Tth-полимераза была выделена из термофильной эубактерии Thermus thermophilus. Это также высокопроцессивный фермент, амплифицирующий до 3000 п. н., имеющий молекулярную массу порядка 94 кДа, обладающий хорошо выраженной 5ʹ -3ʹ -экзонуклеазной активностью, но не проявляющий корректирующей 3ʹ -5ʹ -экзонуклеазной активности. Особенностью этой полимеразы является наличие ревертазной активности. Данный фермент обычно используют для проведения ПЦР с обратной транскрипцией (RT-PCR).

Pwo-полимераза была выделена из гипертермофильной архебактерии Pyrococcus woesei. Молекулярная масса фермента около 90 кДа. Это процессивный фермент, обеспечивающий амплификацию до 3000 п. н., не проявляющий 5ʹ -3ʹ -экзонуклеазной активности, но обладающий выраженной 3ʹ -5ʹ -экзонуклеазной активностью.

Pfu-полимераза получена из Pyrococcus furiosus. Молекулярная масса около 92 кДа. Pfu-полимераза характеризуется сравнительной процессивностью и эффективно амплифицирует фрагменты до 1000 п. н.
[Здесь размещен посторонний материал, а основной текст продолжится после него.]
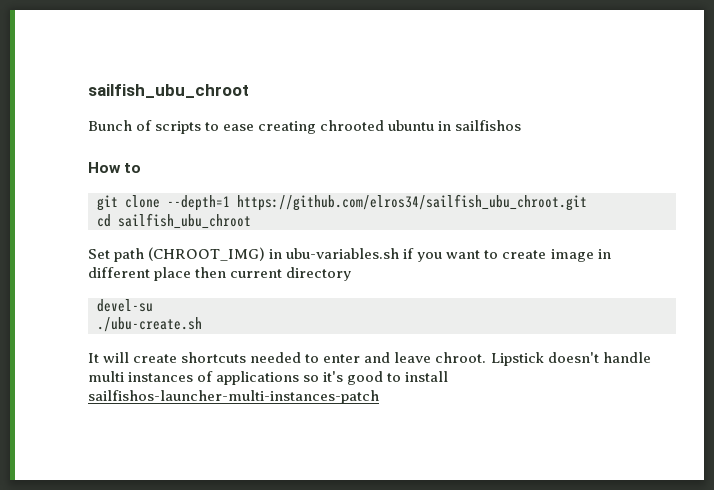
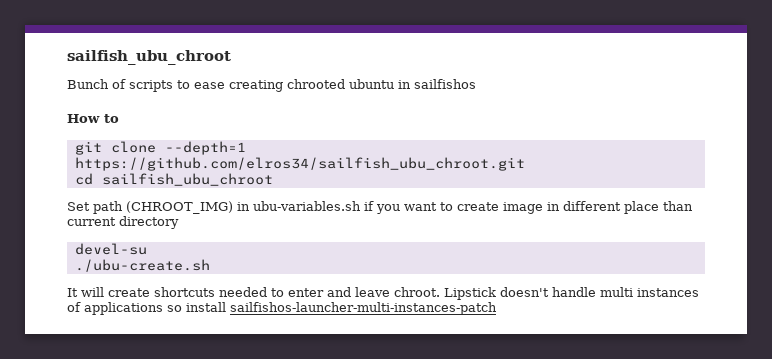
[195,267,227,278] then -> [663,201,693,211] than
[323,371,402,385] it's good to -> (182, 308) none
Фермент обладает 3ʹ -5ʹ -экзонуклеазной активностью, наличие которой делает его пригодным для тех вариантов ПЦР, в которых необходимо получение продукта с высокой точностью синтеза (например, для последующего секвенирования).

Рис. 2 Схема амплификации ДНК в течение трех циклов ПЦР

Помимо ДНК-матрицы, ДНК-полимеразы и праймеров, необходимыми компонентами реакционной смеси являются dNTP 4-х типов (dATP, dGTP, dCTP и dTTP), а также ионы Mg²⁺ (чаще всего в форме MgCl₂).

После множества циклов амплификации образуется большое число, обычно миллиарды копий исходной последовательности (Рис. 2).

В результате каждого цикла количество копий амплифицированного фрагмента увеличивается как 2ⁿ. При этом относительная концентрация целевых последовательностей многократно возрастает (показано желтым), в то время как доля нецелевых участков прогрессивно уменьшается.

ПЦР крайне чувствительна и может зарегистрировать присутствие единичной копии последовательности ДНК в образце, амплифицируя ее так, что эту ДНК становится возможным увидеть с помощью, например, окрашивания бромистым этидием (интеркалирующего агента, встраивающегося между цепями двойной спирали ДНК и вызывающего ее сверхспирализацию, в результате чего образовавшийся комплекс приобретает способность флуоресцировать в УФ-свете) после разделения гель-электрофорезом.